PROMPT: An unchanged copy of all the lines below is expected, and it should contain no pictures.

SUPPLIED RECORDS:
────────────────────────────────────────

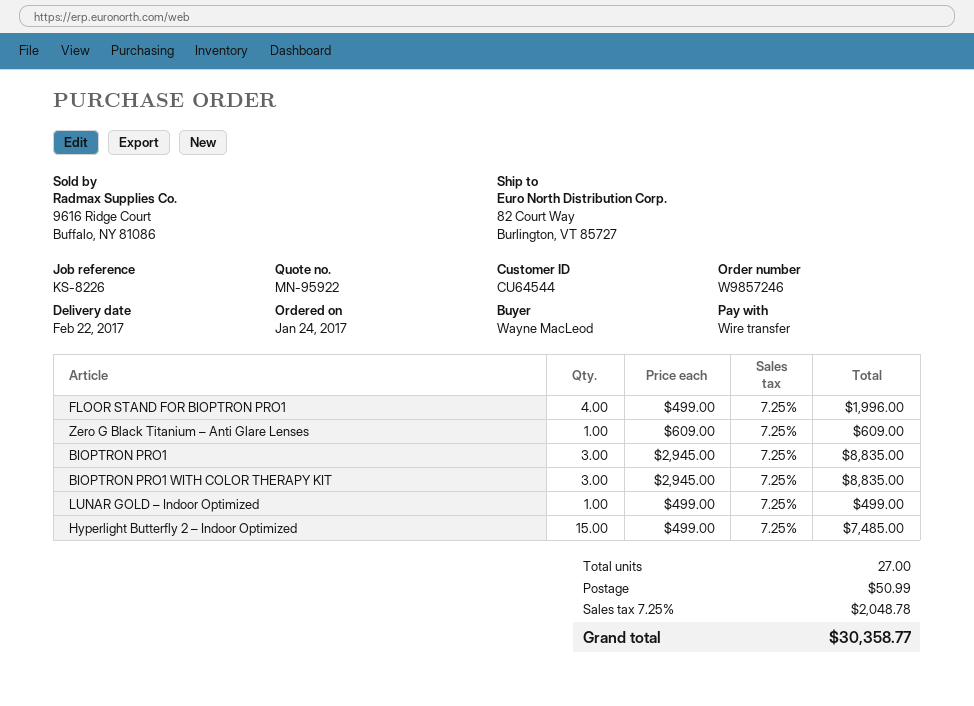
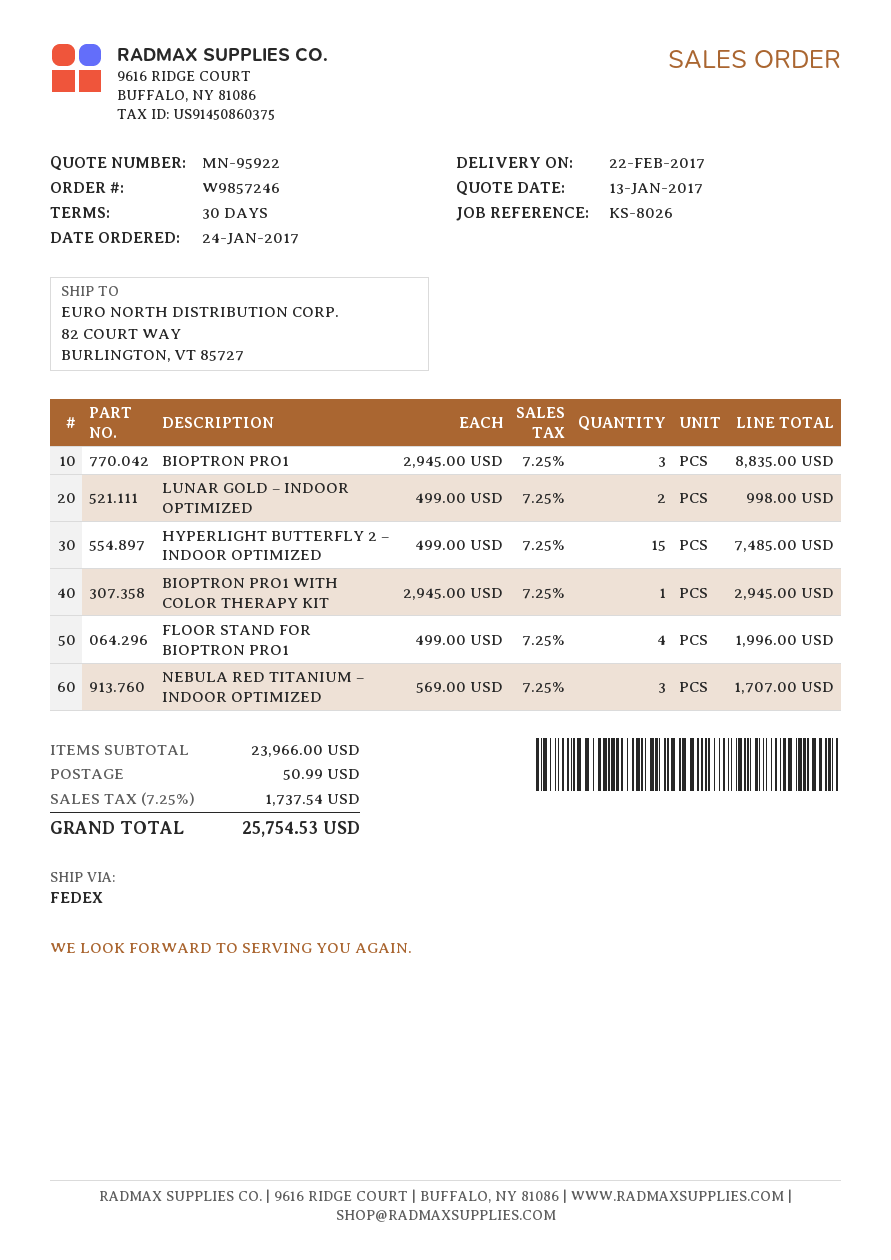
reference: KS-8226 -> KS-8026
Zero G Black Titanium – Anti Glare Lenses: 1 x 609.00 = 609.00 -> none
BIOPTRON PRO1 WITH COLOR THERAPY KIT: 3 x 2945.00 = 8835.00 -> 1 x 2945.00 = 2945.00
LUNAR GOLD – Indoor Optimized: 1 x 499.00 = 499.00 -> 2 x 499.00 = 998.00
NEBULA RED TITANIUM – INDOOR OPTIMIZED: none -> 3 x 569.00 = 1707.00
tax: 7.25% = 2048.78 -> 7.25% = 1737.54
total: 30358.77 -> 25754.53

────────────────────────────────────────

TASK ANSWER:
reference: KS-8226 -> KS-8026
Zero G Black Titanium – Anti Glare Lenses: 1 x 609.00 = 609.00 -> none
BIOPTRON PRO1 WITH COLOR THERAPY KIT: 3 x 2945.00 = 8835.00 -> 1 x 2945.00 = 2945.00
LUNAR GOLD – Indoor Optimized: 1 x 499.00 = 499.00 -> 2 x 499.00 = 998.00
NEBULA RED TITANIUM – INDOOR OPTIMIZED: none -> 3 x 569.00 = 1707.00
tax: 7.25% = 2048.78 -> 7.25% = 1737.54
total: 30358.77 -> 25754.53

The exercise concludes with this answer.